LA RESURRECCIÓN DEL SEUDO-POETA
A riesgo de sonar anacrónico, me gusta imaginar que literatura es una palabra secular que algún falso ilustrado escogió para referirse a la generosidad -a la imposibilidad de hablar de la generosidad- en sus conversaciones con amigos anticlericales. Un escritor necesita que lean su libro como una persona cree en Dios para que Dios crea en ella. Y no sólo los seres humanos somos personas; en el mero hecho de existir, un árbol está dialogando con su propia muerte, con sus raíces y con su posibilidad de pervivir en una semilla. En un mundo en que cada centímetro y cada segundo significan -o bien nada tiene sentido- pareciera que Armando Uribe lee a los filósofos del lenguaje cuando en su Apocalipsis apócrifo hace un ejercicio inusual de coherencia poética: un misterio que se enuncia deja de serlo, uno puede creer solamente lo que puede decir y, sin embargo, en el principio fue el verbo. Bien dice otro libro de la biblioteca cristiana que los apóstoles de Jesús estaban encerrados, en silencio, asustados porque no sabían qué pensar una vez que su maestro se había ido, cuando les sobrevino algo extraordinario, salieron a las calles y empezaron a hablar como nunca lo habían hecho. Con certeza, atractivamente, en lenguas que no conocían. Tras la muerte de su amada Beatriz, un poeta toscano renacentista vio en la corrupción política de Florencia la entrada a los infiernos; desterrado en la isla de Patmos, el apóstol más querido -o su mejor aprendiz- vio en la utilización política que Roma hacía del cristianismo un anuncio de las barbaridades que se cometerían en Su Nombre. Y como Dante, como Juan, Uribe decide simplificar su firma -despojarse del nombre- para darle a su propia revelación un carácter universal.
Cabe ampararse en esa fábula que nosotros llamamos la biografía del autor para dar con una lectura a contramano de la tensión entre ortodoxia y apostasía que elige -y exige- este Apocalipsis apócrifo en su diálogo con la decena de libros que fundan una religión, un sistema, una cosmología, cuando creen que le hablan a todos los seres humanos de aquello indecible y posterior a la muerte: después de Lutero, Pico della Mirandola y Karol Wojtila, el que un cristiano decida añadir una letra suya al canon bíblico se explica en el hecho de que además este cristiano se declara católico, apostólico, romano, y que ejerció la profesión de abogado toda su vida.

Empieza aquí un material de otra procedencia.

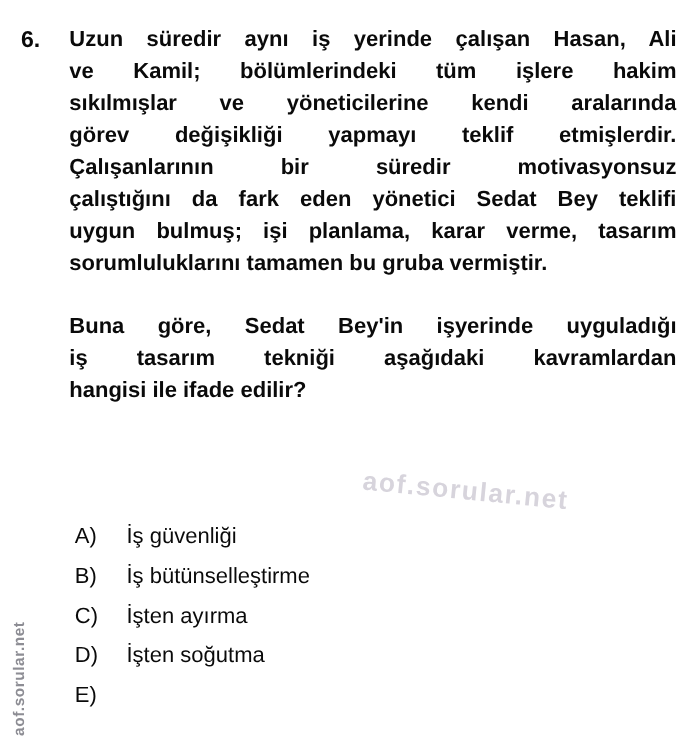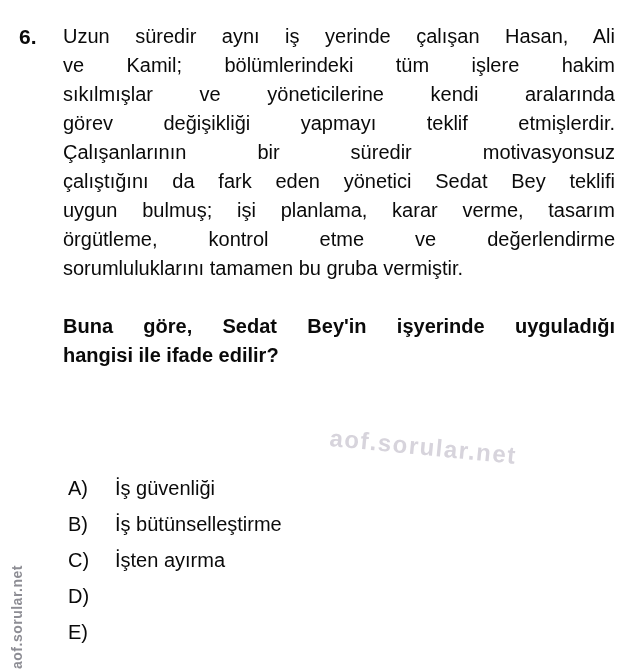"Uzun süredir aynı iş yerinde" .jline { font-weight: none -> bold }
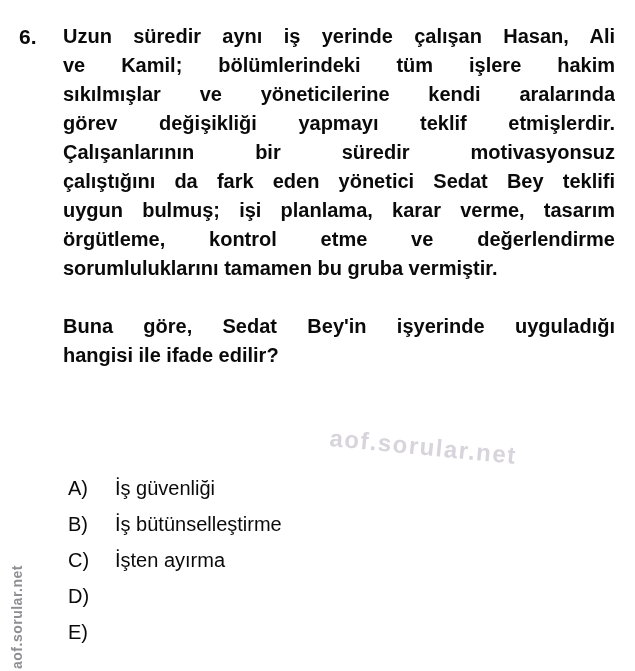"örgütleme, kontrol etme ve değerlendirme" div.jline { html: <div>örgütleme, kontrol etme ve değerlendirme</div> -> none }
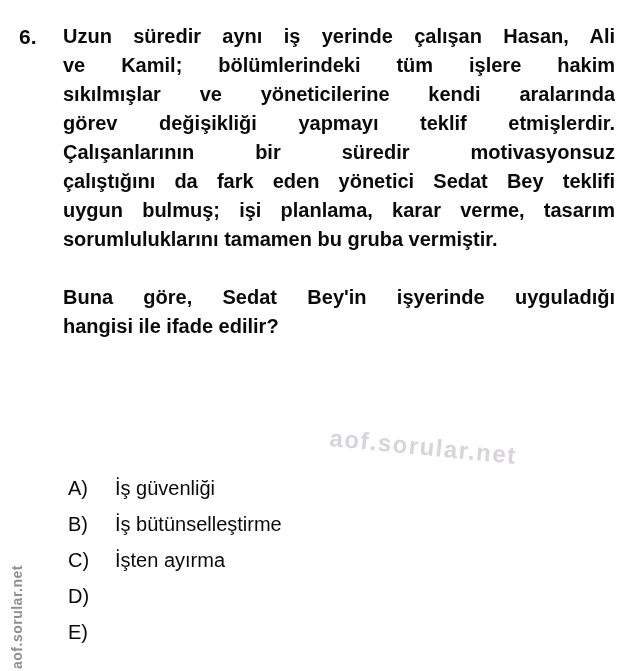"iş tasarım tekniği aşağıdaki" div.jline { html: none -> <div>iş tasarım tekniği aşağıdaki kavramlardan</div> }
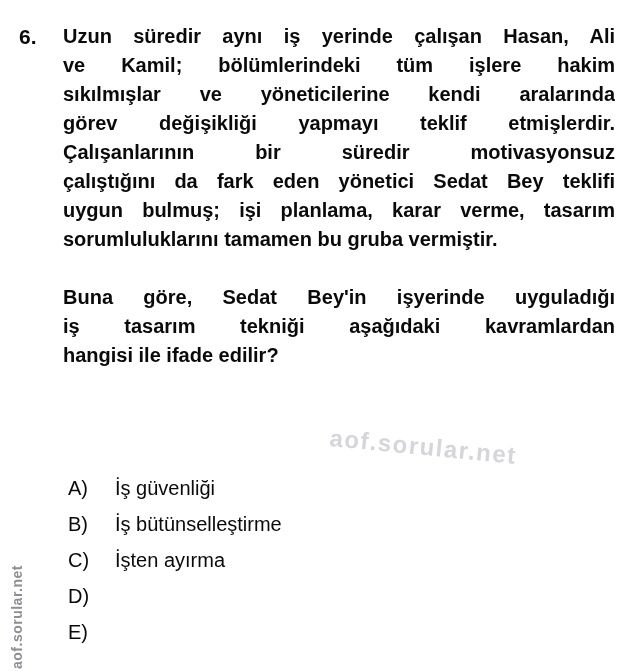"İşten soğutma" span.text { html: none -> <span>İşten soğutma</span> }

Pero también porque es poeta, porque es chileno; el fragmento inicial de este libro adscribe a la tradición de poesía situada que creó retrospectivamente Enrique Lihn como una paráfrasis del Ecuatorial huidobriano -"Fui concebido la misma noche en que Adolfo Hitler celebraba su triunfo asomándose a una ventana de la Cancillería de Berlín"-, y los fragmentos posteriores, en cambio, presentan imágenes destinadas al gran público, un Canto General de sucesivas advertencias a los malintencionados, los fornicadores, los ladrones, los homicidas, los adúlteros, los avaros, los malvados, los engañadores, los deshonestos, los envidiosos, los difamadores, los orgullosos y los desatinados. Acaso sea este un libro apocalíptico para la poesía chilena que se entiende a sí misma como depositaria de una tradición, en el momento que las estrategias de la poesía situada, del Canto General y de la coprolalia antipoética confluyen para construir un infierno y un purgatorio administrados por un libremercado anglosajón.
La intensidad de las tormentosas imágenes de este libro me hace pensar que la fijación de cierta corriente central de nuestra poesía con los grandes discursos -y su obsesión con llegar también a todos los chilenos- es heredera del incomprensible catolicismo que tantos chilenos practican en su inconsciente, y en conflicto constante con el étimo griego: lo universal. El Apocalipsis apócrifo deja de ser poesía cuando enlaza con la única hebra de esta tradición que había dejado fuera: la compasión de Gabriela Mistral, el encuentro con el ángel de la literatura como un esfuerzo de generosidad hacia uno mismo y el lector. La revelación que entrega este libro sin duda es apócrifa, porque simula referirse a la experiencia póstuma para hablar en verdad de cómo hablamos los vivos con los vivos, de cuánto el infierno está en los ojos, en la lengua, en el lápiz de uno y no en los actos de los otros, del verso decisivo que transforma a Uribe en el pseudo-Uribe, que descubre en el autor católico finalmente a un autor cristiano: "-Te pido, Señor, compadecer a los malamente guiados hasta aquí; que yo les tenga compasión."
APOCALIPSIS APÓCRIFO. Armando Uribe. Editorial Norma. Santiago, 2006.